1. You Are Not As Unique As You Think

    One of the stories on BBC News today talks about concerns over the national DNA database. Right now in the UK, anyone who is arrested is entered into the database. Not convicted, just arrested. But what’s the problem? DNA evidence has revolutionized police work in recent years, and many scientists will tell you the chances of two people sharing the same DNA profile are 1 in 113 Billion!

    Only….. that’s not quite true. In fact, it’s probably an outright lie. The chances of two people having exactly the same DNA are effectively zero, but we don’t compare two people’s DNA against their entire DNA sequence. We compare them against a small section of DNA, at 13 individual locations on particular chromosomes that will supposedly identify an individual with a margin for error as low as 1 in 113 Billion.

    So you can imagine the surprise of lab technician Kathryn Troyer, who in 2001 found dozens of similar matches between unrelated individuals in one DNA database. A DNA database that contained only 65,000 profiles. It defies logic.
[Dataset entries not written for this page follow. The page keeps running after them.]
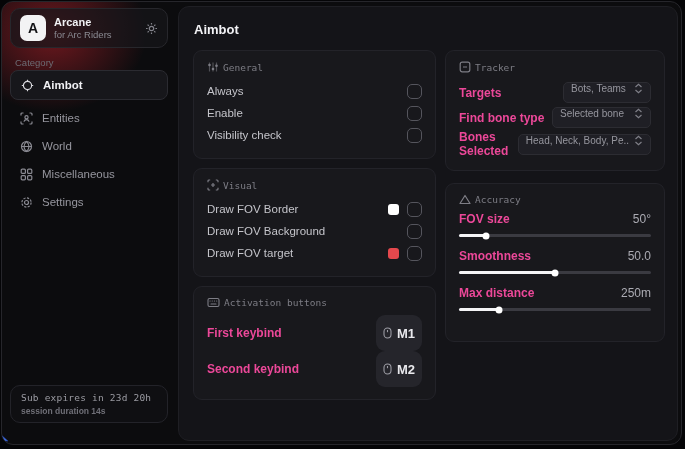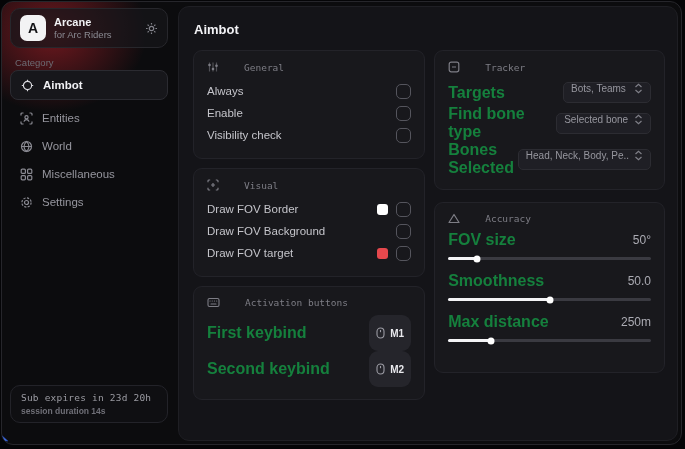--- a/index.html
+++ b/index.html
@@ -63,37 +63,37 @@
   }
   .page-title { font-size:13px; font-weight:700; color:#f2f2f5; margin:5px 0 13px 1px; }
   .cols { display:flex; gap:9px; align-items:flex-start; }
   .col-l { width:243px; display:flex; flex-direction:column; gap:9px; }
   .col-r { flex:1; display:flex; flex-direction:column; gap:12px; }
   .card {
     background:#18181c; border:1px solid #232329; border-radius:9px;
     padding:10px 13px 12px;
   }
   .card-head {
-    display:flex; align-items:center; gap:25px; margin-bottom:7px;
+    display:flex; align-items:center; gap:4px; margin-bottom:7px;
     color:#7d7d85; font-family:"DejaVu Sans Mono", monospace; font-size:9.5px;
   }
   .card-head .ci { display:flex; color:#7d7d85; }
   .row { display:flex; align-items:center; justify-content:space-between; min-height:22px; }
   .row-lbl { font-size:11.5px; color:#c4c4ca; }
-  .row-lbl.strong { font-size:16px; font-weight:700; color:#15803d; }
+  .row-lbl.strong { font-size:12px; font-weight:700; color:#ec4899; }
   .ctrl { display:flex; align-items:center; gap:8px; }
   .checkbox {
     width:15px; height:15px; border:1.5px solid #55555d; border-radius:5px;
     background:transparent; cursor:pointer;
   }
   .swatch { width:11px; height:11px; border-radius:3px; cursor:pointer; }
   .keybtn {
     display:flex; align-items:center; gap:5px; height:36px; padding:0 7px;
     background:#25252b; border-radius:9px; color:#e9e9ed;
-    font-size:10px; font-weight:700; cursor:pointer;
+    font-size:13px; font-weight:700; cursor:pointer;
   }
   .keybtn .mi { display:flex; color:#9c9ca4; }
   .trow { min-height:25px; }
   .dropdown {
     display:flex; align-items:flex-start; justify-content:space-between; gap:5px;
     height:21px; padding:0 7px; background:#1f1f25; border:1px solid #2c2c32;
     border-radius:5px; color:#96969e; font-size:10px; cursor:pointer;
   }
   .dropdown .dv { white-space:nowrap; overflow:hidden; text-overflow:ellipsis; }
   .dropdown .di { display:flex; color:#7f7f87; flex:none; }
In the years that followed many scientists and organizations attempted to launch investigations into Kathryn’s findings, but were blocked at every step of the way. To my knowledge, no actual public study or investigation into the actual reliability of DNA evidence has been conducted [can someone confirm or disprove this?].
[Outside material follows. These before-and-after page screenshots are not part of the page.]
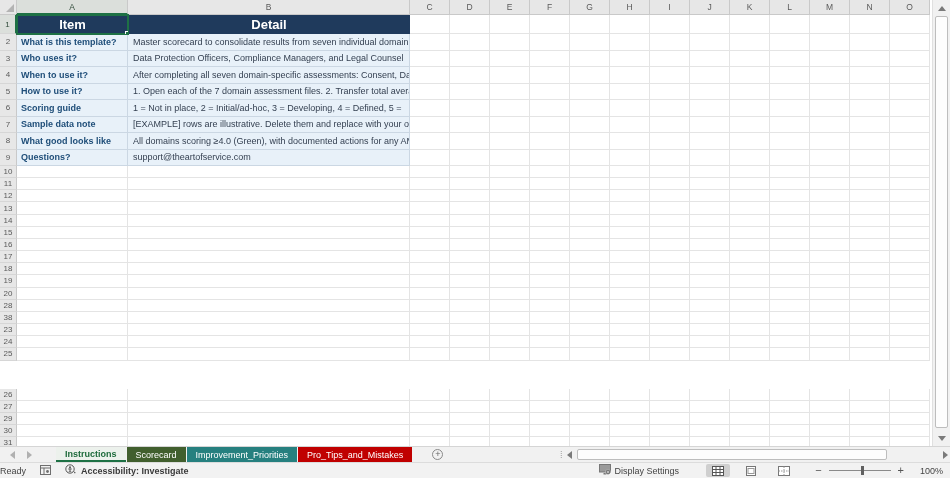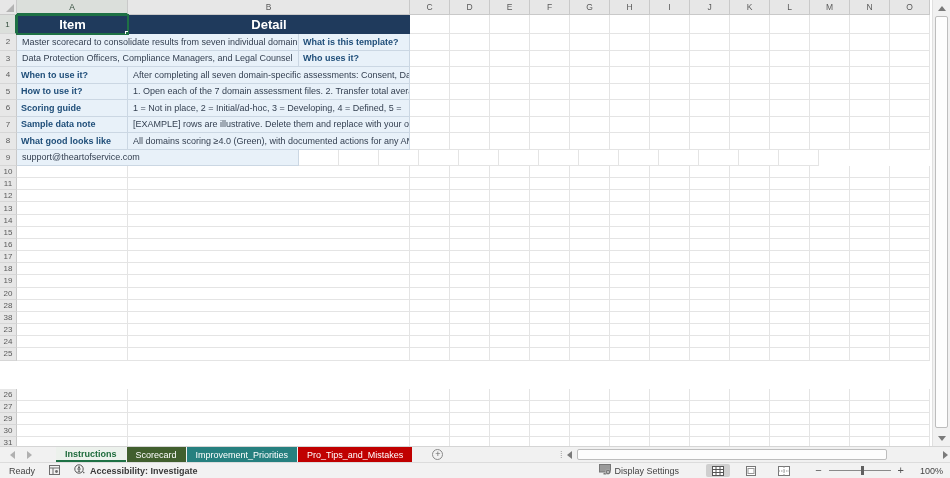--- a/index.html
+++ b/index.html
@@ -41,21 +41,21 @@
   .sheet-tab.active { background: #ECF1EC; border-bottom: 2px solid #1E7145; font-weight: bold; }
   .add-sheet { margin-left: 20px; display: flex; align-items: center; }
   .add-circle { width: 11px; height: 11px; border: 1px solid #8A8A8A; border-radius: 50%; color: #666; font-size: 9px; line-height: 9px; text-align: center; }
   .hscroll { position: absolute; left: 560px; top: 448px; width: 388px; height: 13px; display: flex; align-items: center; }
   .splitter { color: #9A9A9A; font-size: 9px; line-height: 10px; margin-right: 4px; }
   .hscroll .track { flex: 1; height: 11px; position: relative; margin: 0 3px; }
   .hscroll .thumb { position: absolute; left: 2px; top: 0; width: 310px; height: 11px; background: #FDFDFD; border: 1px solid #BDBDBD; border-radius: 2px; }
 
   
   .status-bar { position: absolute; left: 0; top: 462px; width: 950px; height: 16px; background: #F2F2F2; border-top: 1px solid #DCDCDC; display: flex; align-items: center; font-size: 9px; color: #444; }
-  .sb-left { display: flex; align-items: center; gap: 14px; padding-left: 9px; }
+  .sb-left { display: flex; align-items: center; gap: 14px; padding-left: 0; }
   .sb-acc { display: flex; align-items: center; gap: 4px; font-weight: bold; color: #3A3A3A; }
   .sb-right { margin-left: auto; display: flex; align-items: center; gap: 9px; padding-right: 7px; }
   .sb-ds { display: flex; align-items: center; gap: 4px; margin-right: 18px; }
   .view-btn { width: 24px; height: 13px; display: flex; align-items: center; justify-content: center; border-radius: 2px; }
   .view-btn.active { background: #CFCFCF; }
   .zoom-slider { display: flex; align-items: center; gap: 7px; margin-left: 10px; }
   .slider-track { width: 62px; height: 1px; background: #8A8A8A; position: relative; }
   .slider-thumb { position: absolute; left: 32px; top: -4px; width: 3px; height: 9px; background: #606060; }
   .zoom-label { width: 30px; text-align: right; }
   .zoom-btn { color: #555; font-size: 11px; line-height: 11px; }
@@ -99,40 +99,40 @@
         <div class="cell w-s"></div>
         <div class="cell w-s"></div>
         <div class="cell w-s"></div>
         <div class="cell w-s"></div>
         <div class="cell w-s"></div>
         <div class="cell w-s"></div>
         <div class="cell w-s"></div>
       </div>
       <div class="sheet-row" style="height: 16.5px;">
         <div class="row-hdr">2</div>
+        <div class="cell item w-a" style="background: rgb(232, 241, 249); color: rgb(31, 78, 121);">What is this template?</div>
         <div class="cell detail w-b" style="background: rgb(232, 241, 249); color: rgb(51, 63, 80);">Master scorecard to consolidate results from seven individual domain</div>
-        <div class="cell item w-a" style="background: rgb(232, 241, 249); color: rgb(31, 78, 121);">What is this template?</div>
         <div class="cell w-s"></div>
         <div class="cell w-s"></div>
         <div class="cell w-s"></div>
         <div class="cell w-s"></div>
         <div class="cell w-s"></div>
         <div class="cell w-s"></div>
         <div class="cell w-s"></div>
         <div class="cell w-s"></div>
         <div class="cell w-s"></div>
         <div class="cell w-s"></div>
         <div class="cell w-s"></div>
         <div class="cell w-s"></div>
         <div class="cell w-s"></div>
       </div>
       <div class="sheet-row" style="height: 16.5px;">
         <div class="row-hdr">3</div>
+        <div class="cell item w-a" style="background: rgb(232, 241, 249); color: rgb(31, 78, 121);">Who uses it?</div>
         <div class="cell detail w-b" style="background: rgb(232, 241, 249); color: rgb(51, 63, 80);">Data Protection Officers, Compliance Managers, and Legal Counsel</div>
-        <div class="cell item w-a" style="background: rgb(232, 241, 249); color: rgb(31, 78, 121);">Who uses it?</div>
         <div class="cell w-s"></div>
         <div class="cell w-s"></div>
         <div class="cell w-s"></div>
         <div class="cell w-s"></div>
         <div class="cell w-s"></div>
         <div class="cell w-s"></div>
         <div class="cell w-s"></div>
         <div class="cell w-s"></div>
         <div class="cell w-s"></div>
         <div class="cell w-s"></div>
@@ -225,20 +225,21 @@
         <div class="cell w-s"></div>
         <div class="cell w-s"></div>
         <div class="cell w-s"></div>
         <div class="cell w-s"></div>
         <div class="cell w-s"></div>
         <div class="cell w-s"></div>
         <div class="cell w-s"></div>
       </div>
       <div class="sheet-row" style="height: 16.5px;">
         <div class="row-hdr">9</div>
+        <div class="cell item w-a" style="background: rgb(232, 241, 249); color: rgb(31, 78, 121);">Questions?</div>
         <div class="cell detail w-b" style="background: rgb(232, 241, 249); color: rgb(51, 63, 80);">support@theartofservice.com</div>
         <div class="cell w-s"></div>
         <div class="cell w-s"></div>
         <div class="cell w-s"></div>
         <div class="cell w-s"></div>
         <div class="cell w-s"></div>
         <div class="cell w-s"></div>
         <div class="cell w-s"></div>
         <div class="cell w-s"></div>
         <div class="cell w-s"></div>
    Which I think raises serious questions over the validity and safety of a national DNA database, crammed full of innocent people. DNA evidence is something of a silver bullet in a courtroom. It will place you at the scene of a crime and is paraded in front of a jury as evidence so infallible, God may as well have descended from heaven to point his finger at the accused himself (or Allah, Buddha et al). People are even convicted of a crime on DNA evidence alone, in the absence of any other evidence of any sort. But if that evidence is as unreliable as the findings of Kathryn Troyer seem to indicate, then it’s highly likely that innocent people are being convicted of crimes they didn’t commit, on the strength of evidence that no one can question.